» **Exercise objective**
Read through the records. Copy each line that has the word "solid".

» **Information provided**
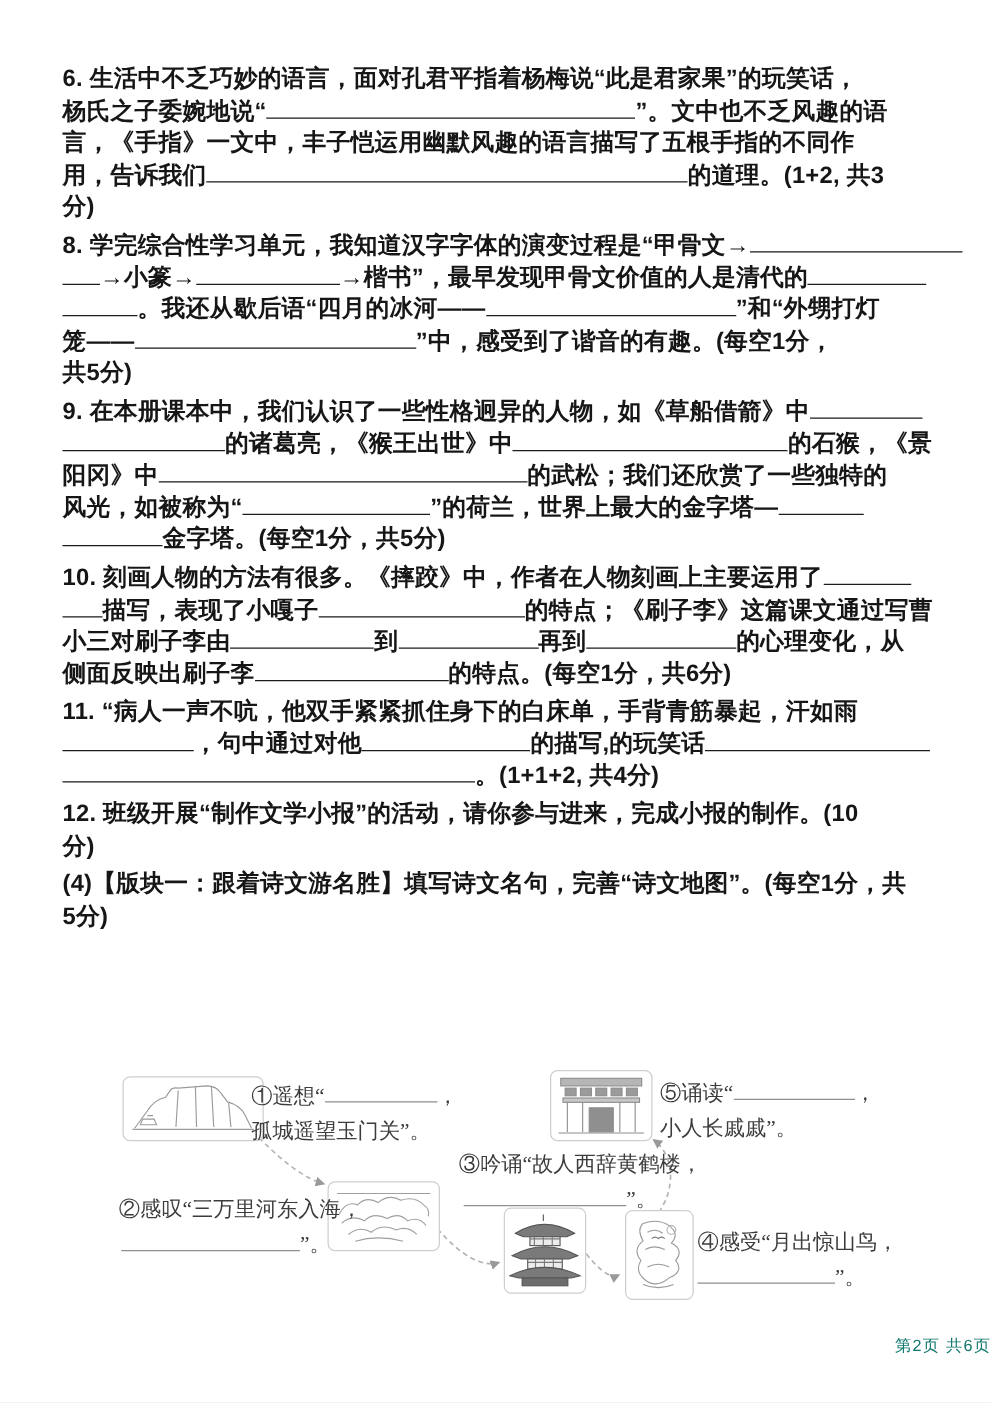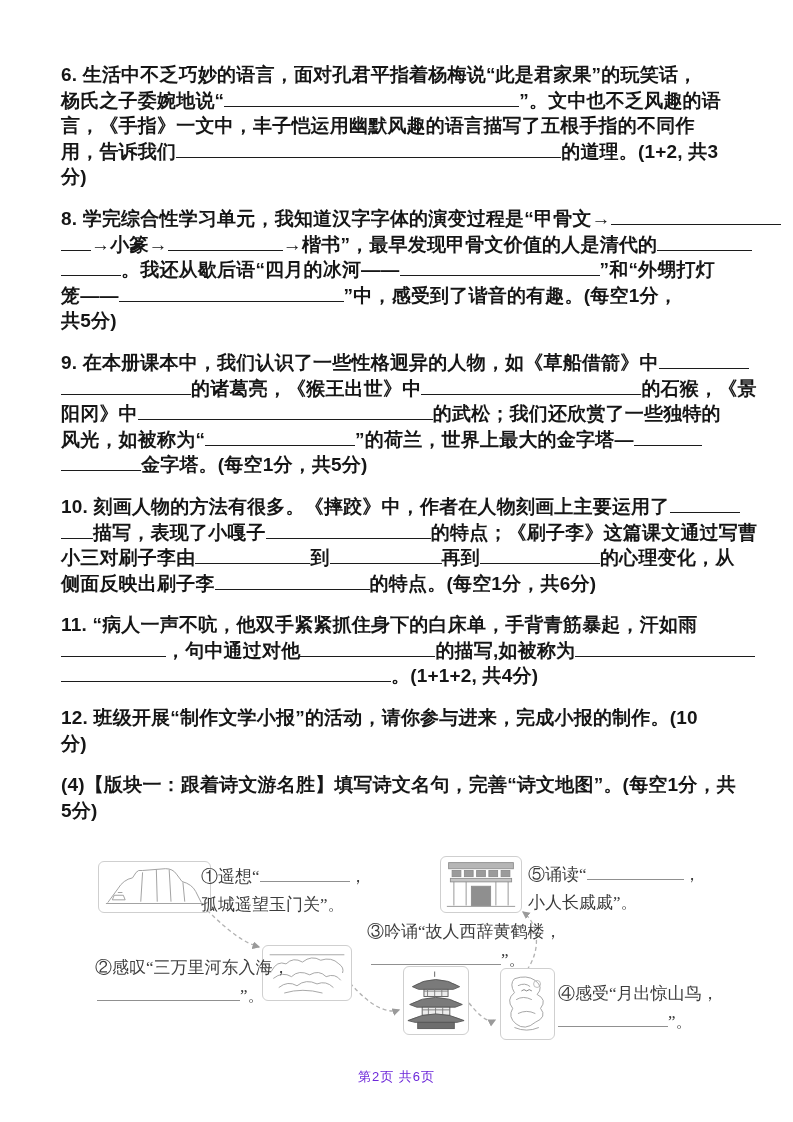--- a/index.html
+++ b/index.html
@@ -2,21 +2,21 @@
 <html><head>
 <meta charset="utf-8">
 <style>
   html,body{margin:0;padding:0;background:#f2f2f2;}
   .page{
     position:relative;width:793px;height:1122px;margin:0 auto;
     background:#ffffff;outline:1px solid #e2e2e2;overflow:hidden;
     font-family:"Liberation Sans",sans-serif;color:#161616;
   }
   .content{position:absolute;left:45px;top:46px;width:706px;}
-  .q{margin:16px;padding:0;}
+  .q{margin:5px;padding:0;}
   .line{
     height:25.6px;line-height:25.6px;font-size:19px;font-weight:700;
     white-space:nowrap;letter-spacing:0.2px;
   }
   .t{display:inline;}
   .blank{
     display:inline-block;height:3px;width:60px;
     border-bottom:1.8px solid #1c1c1c;vertical-align:baseline;
   }
   
@@ -27,22 +27,22 @@
   .connectors{position:absolute;left:0;top:0;width:706px;height:205px;pointer-events:none;}
   .sketch{
     position:absolute;margin:0;box-sizing:border-box;background:#fff;
     border:1px solid #cfcfcf;border-radius:6px;padding:3px;
   }
   .sketch svg{width:100%;height:100%;display:block;}
   .pm-text{position:absolute;font-size:17px;}
   .pm-line{height:28px;line-height:28px;white-space:nowrap;}
   .pm-text .blank{border-bottom:1.2px solid #909090;height:2px;}
   .footer{
-    position:absolute;left:0;right:0;top:1068px;text-align:center;
-    font-size:13px;color:#6d28d9;letter-spacing:1px;
+    position:absolute;left:0;right:0;top:1068px;text-align:right;
+    font-size:13px;color:#0f766e;letter-spacing:1px;
     font-family:"Liberation Sans",sans-serif;
   }
 </style>
 </head>
 <body>
 
 <div class="page">
 
   <div class="content">
     <div class="q">
@@ -67,21 +67,21 @@
         <div class="line"><span class="blank" style="width: 80px;"></span><span class="t">金字塔。(每空1分，共5分)</span></div>
       </div>
     <div class="q">
         <div class="line"><span class="t">10. 刻画人物的方法有很多。《摔跤》中，作者在人物刻画上主要运用了</span><span class="blank" style="width: 70px;"></span></div>
         <div class="line"><span class="blank" style="width: 32px;"></span><span class="t">描写，表现了小嘎子</span><span class="blank" style="width: 165px;"></span><span class="t">的特点；《刷子李》这篇课文通过写曹</span></div>
         <div class="line"><span class="t">小三对刷子李由</span><span class="blank" style="width: 115px;"></span><span class="t">到</span><span class="blank" style="width: 112px;"></span><span class="t">再到</span><span class="blank" style="width: 120px;"></span><span class="t">的心理变化，从</span></div>
         <div class="line"><span class="t">侧面反映出刷子李</span><span class="blank" style="width: 155px;"></span><span class="t">的特点。(每空1分，共6分)</span></div>
       </div>
     <div class="q">
         <div class="line"><span class="t">11. “病人一声不吭，他双手紧紧抓住身下的白床单，手背青筋暴起，汗如雨</span></div>
-        <div class="line"><span class="blank" style="width: 105px;"></span><span class="t">，句中通过对他</span><span class="blank" style="width: 135px;"></span><span class="t">的描写,如被称为</span><span class="blank" style="width: 180px;"></span></div>
+        <div class="line"><span class="blank" style="width: 105px;"></span><span class="t">，句中通过对他</span><span class="blank" style="width: 135px;"></span><span class="t">的描写,的玩笑话</span><span class="blank" style="width: 180px;"></span></div>
         <div class="line"><span class="blank" style="width: 330px;"></span><span class="t">。(1+1+2, 共4分)</span></div>
       </div>
     <div class="q">
         <div class="line"><span class="t">12. 班级开展“制作文学小报”的活动，请你参与进来，完成小报的制作。(10</span></div>
         <div class="line"><span class="t">分)</span></div>
       </div>
     <div class="q">
         <div class="line"><span class="t">(4)【版块一：跟着诗文游名胜】填写诗文名句，完善“诗文地图”。(每空1分，共</span></div>
         <div class="line"><span class="t">5分)</span></div>
       </div>

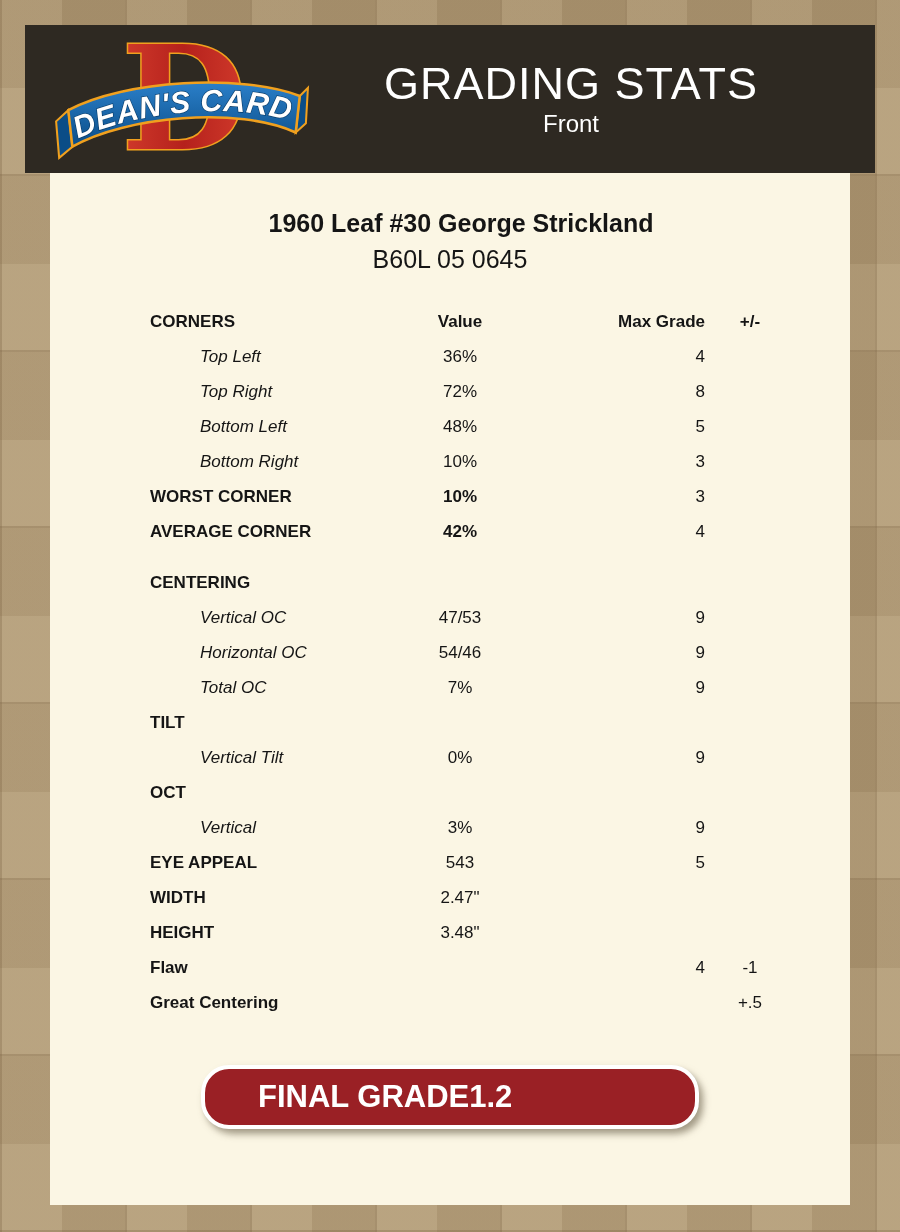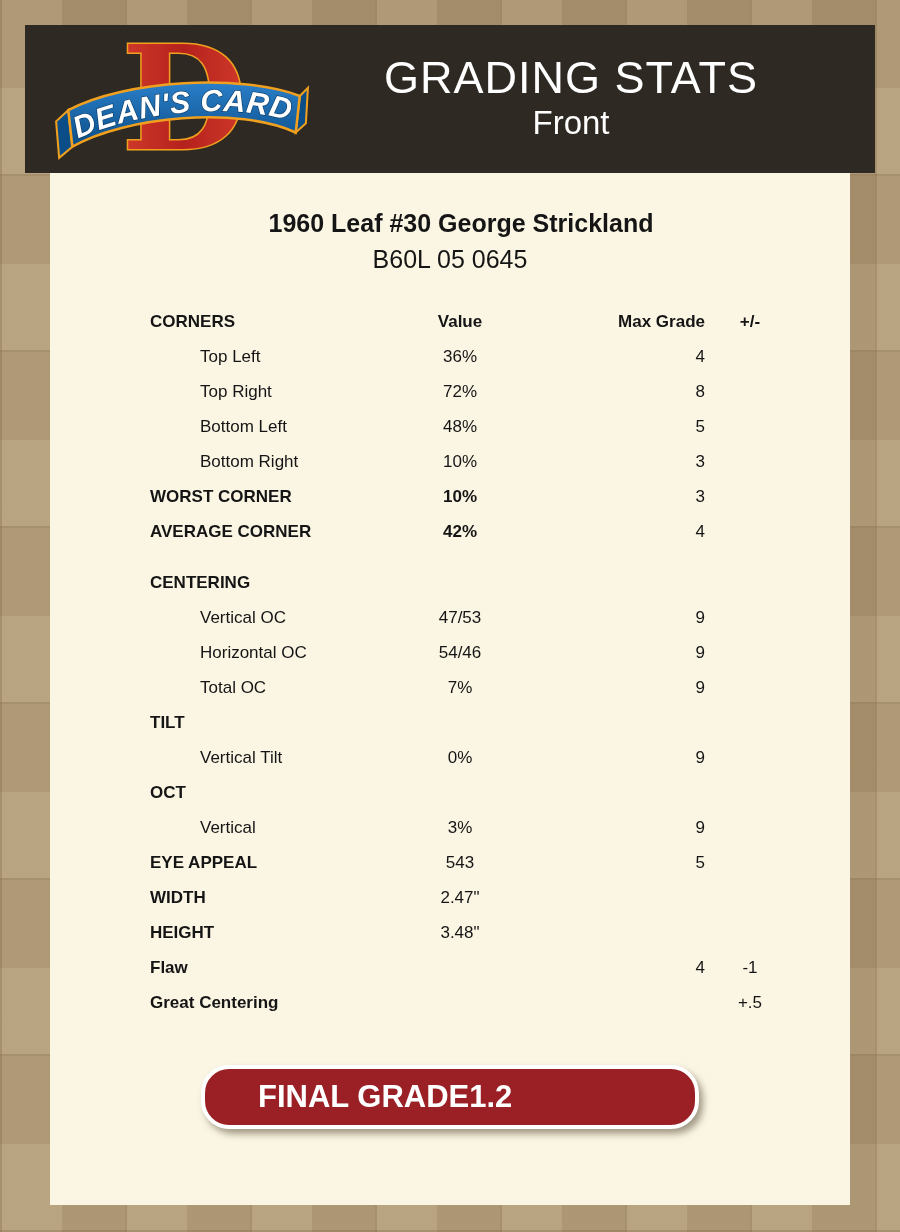--- a/index.html
+++ b/index.html
@@ -28,38 +28,38 @@
   }
   .topbar{
     position:absolute;left:25px;top:25px;width:850px;height:148px;
     background:var(--header-bg);
     display:flex;align-items:center;
   }
   .logo{width:256px;height:132px;margin-left:28px;flex:none;position:relative;}
   .logo svg{width:100%;height:100%;display:block;overflow:visible;}
   .titles{flex:1;text-align:center;color:#fff;padding-right:42px;}
   .main-title{font-size:45px;line-height:1.1;letter-spacing:1px;}
-  .sub-title{font-size:33px;line-height:1.3;}
+  .sub-title{font-size:24px;line-height:1.3;}
   .card{
     position:absolute;left:50px;top:173px;width:800px;height:1032px;
     background:var(--card-bg);
     padding-top:32px;
   }
   .card-title{text-align:center;font-size:25px;font-weight:bold;line-height:36px;padding-left:22px;}
   .card-serial{text-align:center;font-size:25px;line-height:36px;}
   .stats-table{margin-top:27px;}
   .row{
     display:flex;height:35px;align-items:center;
     padding-left:100px;padding-right:55px;
     font-size:17px;line-height:35px;
   }
   .row.gap{margin-top:16px;}
   .c{white-space:nowrap;}
   .c.label{width:245px;flex:none;}
-  .c.label.indent{padding-left:50px;}
+  .c.label.indent{padding-left:50px;font-style:italic;}
   .c.value{width:130px;flex:none;text-align:center;}
   .c.max{width:180px;flex:none;text-align:right;text-indent:14px;}
   .c.pm{width:90px;flex:none;text-align:center;}
   .b{font-weight:bold;}
   .final-grade{
     margin:45px auto 0;width:498px;height:64px;
     background:var(--final-grade-bg);
     border:4px solid #ffffff;border-radius:28px;
     box-shadow:4px 5px 7px rgba(104,93,72,0.6);
     color:var(--final-grade-text);

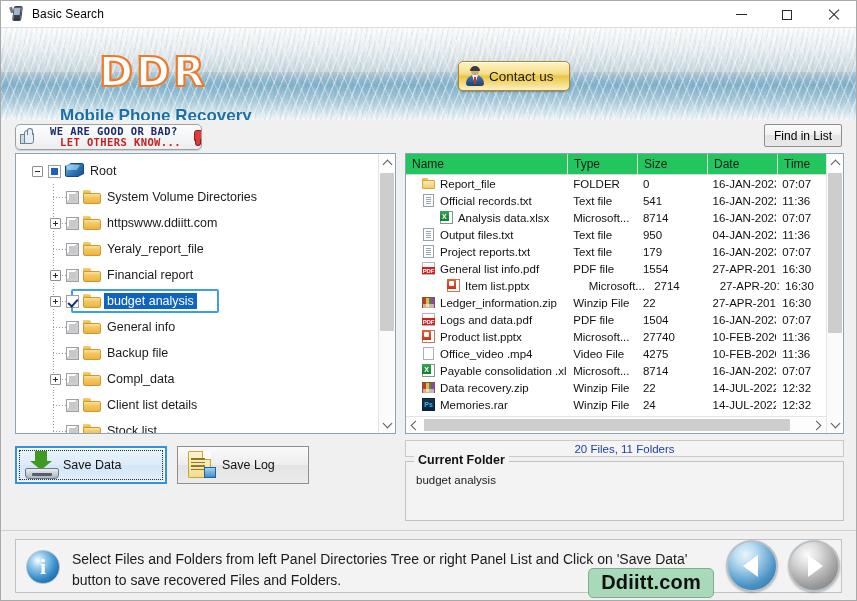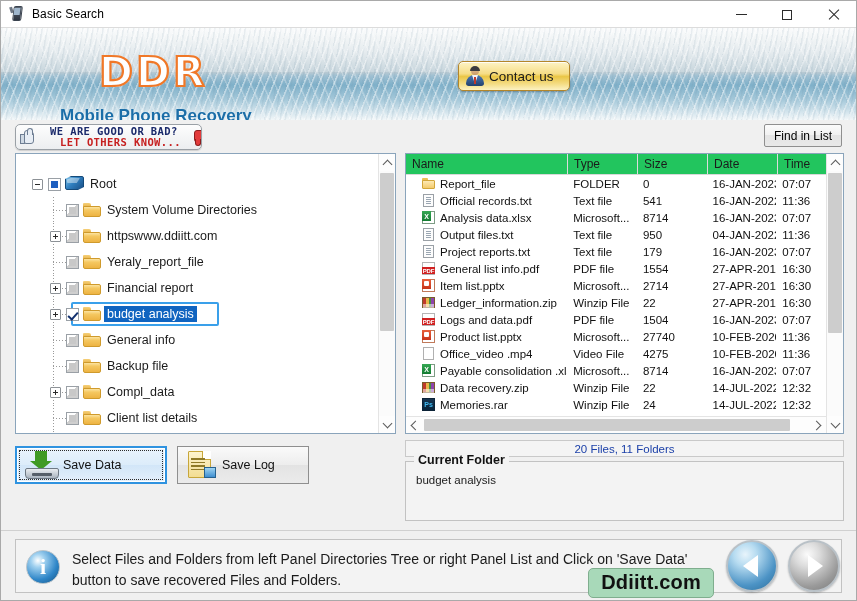--- a/index.html
+++ b/index.html
@@ -185,21 +185,21 @@
   
   .main {
     position: relative; height: 372px; padding: 0 14px;
   }
   .panel-left {
     position: absolute; left: 14px; top: 0; width: 381px; height: 281px;
     border: 1px solid #8aa4bb; background: #fff; overflow: hidden;
   }
   .tree {
     position: absolute; left: 0; top: 0; right: 17px; bottom: 0;
-    overflow: hidden; padding-top: 17px;
+    overflow: hidden; padding-top: 4px;
   }
   .tnode {
     display: flex; align-items: center; height: 26px; padding-left: 2px; position: relative;
   }
   .tnode .guide {
     position: absolute; left: 37px; top: 0; bottom: 0; width: 1px;
     background-image: linear-gradient(180deg, #9a9a9a 50%, transparent 50%);
     background-size: 1px 3px;
   }
   .tnode .elbow {
@@ -745,21 +745,21 @@
                 <div class="pg"></div>
               </div>
               <span>Official records.txt</span>
             </div>
             <div class="lv-cell" style="width: 70px;">Text file</div>
             <div class="lv-cell" style="width: 70px;">541</div>
             <div class="lv-cell" style="width: 70px;">16-JAN-2022</div>
             <div class="lv-cell" style="width: 50px;">11:36</div>
           </div>
           <div class="lv-row">
-            <div class="lv-cell name" style="width: 162px;">
+            <div class="lv-cell name" style="width: 162px; justify-content: center;">
               <div class="fi xls">
                 <div class="pg"></div>
                 <div class="grn">X</div>
               </div>
               <span>Analysis data.xlsx</span>
             </div>
             <div class="lv-cell" style="width: 70px;">Microsoft...</div>
             <div class="lv-cell" style="width: 70px;">8714</div>
             <div class="lv-cell" style="width: 70px;">16-JAN-2023</div>
             <div class="lv-cell" style="width: 50px;">07:07</div>
@@ -795,21 +795,21 @@
                 <div class="red">PDF</div>
               </div>
               <span>General list info.pdf</span>
             </div>
             <div class="lv-cell" style="width: 70px;">PDF file</div>
             <div class="lv-cell" style="width: 70px;">1554</div>
             <div class="lv-cell" style="width: 70px;">27-APR-2017</div>
             <div class="lv-cell" style="width: 50px;">16:30</div>
           </div>
           <div class="lv-row">
-            <div class="lv-cell name" style="width: 162px;">
+            <div class="lv-cell name" style="width: 162px; margin-left: 25px;">
               <div class="fi ppt">
                 <div class="pg"></div>
                 <div class="org"></div>
               </div>
               <span>Item list.pptx</span>
             </div>
             <div class="lv-cell" style="width: 70px;">Microsoft...</div>
             <div class="lv-cell" style="width: 70px;">2714</div>
             <div class="lv-cell" style="width: 70px;">27-APR-2017</div>
             <div class="lv-cell" style="width: 50px;">16:30</div>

» **Result below**
     background:#ffffff;outline:1px solid #e2e2e2;overflow:hidden;
     border-bottom:1.8px solid #1c1c1c;vertical-align:baseline;
     border:1px solid #cfcfcf;border-radius:6px;padding:3px;
   .pm-text .blank{border-bottom:1.2px solid #909090;height:2px;}
     border:4px solid #ffffff;border-radius:28px;
     border: 1px solid #8aa4bb; background: #fff; overflow: hidden;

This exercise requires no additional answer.